= Exercise =
Look through the entries below, please, and copy every line with the word "width".

= Source information =

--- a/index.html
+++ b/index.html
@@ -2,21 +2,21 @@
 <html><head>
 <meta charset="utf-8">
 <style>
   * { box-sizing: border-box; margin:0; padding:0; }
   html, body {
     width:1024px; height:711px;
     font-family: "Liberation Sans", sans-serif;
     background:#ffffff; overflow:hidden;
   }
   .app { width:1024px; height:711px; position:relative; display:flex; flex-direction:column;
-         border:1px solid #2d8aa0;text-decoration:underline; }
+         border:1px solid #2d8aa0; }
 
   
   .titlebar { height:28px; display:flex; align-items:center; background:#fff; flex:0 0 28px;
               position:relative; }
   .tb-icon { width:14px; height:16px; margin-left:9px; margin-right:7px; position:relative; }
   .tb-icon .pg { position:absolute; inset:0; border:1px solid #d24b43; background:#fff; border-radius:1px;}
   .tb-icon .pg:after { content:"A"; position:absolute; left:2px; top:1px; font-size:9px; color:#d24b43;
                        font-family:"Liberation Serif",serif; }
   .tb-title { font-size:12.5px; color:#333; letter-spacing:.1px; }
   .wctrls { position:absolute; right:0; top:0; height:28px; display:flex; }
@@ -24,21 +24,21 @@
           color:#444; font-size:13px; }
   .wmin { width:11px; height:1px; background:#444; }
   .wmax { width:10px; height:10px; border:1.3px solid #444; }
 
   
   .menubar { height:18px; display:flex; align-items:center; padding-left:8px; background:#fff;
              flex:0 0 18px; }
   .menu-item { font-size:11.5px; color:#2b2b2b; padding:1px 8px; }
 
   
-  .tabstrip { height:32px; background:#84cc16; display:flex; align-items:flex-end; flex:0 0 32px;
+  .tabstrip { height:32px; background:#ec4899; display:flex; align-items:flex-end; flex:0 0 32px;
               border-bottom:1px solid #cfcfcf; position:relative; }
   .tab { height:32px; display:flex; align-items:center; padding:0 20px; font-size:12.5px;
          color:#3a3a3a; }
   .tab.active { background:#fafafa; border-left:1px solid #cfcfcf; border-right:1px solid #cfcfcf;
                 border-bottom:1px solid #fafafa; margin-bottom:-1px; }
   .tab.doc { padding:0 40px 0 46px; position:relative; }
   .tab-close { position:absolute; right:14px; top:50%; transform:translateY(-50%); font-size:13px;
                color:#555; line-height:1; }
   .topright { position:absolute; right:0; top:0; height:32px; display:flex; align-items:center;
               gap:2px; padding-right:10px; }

= Answer to the problem =
     width:1024px; height:711px;
   .app { width:1024px; height:711px; position:relative; display:flex; flex-direction:column;
   .tb-icon { width:14px; height:16px; margin-left:9px; margin-right:7px; position:relative; }
   .wmin { width:11px; height:1px; background:#444; }
   .wmax { width:10px; height:10px; border:1.3px solid #444; }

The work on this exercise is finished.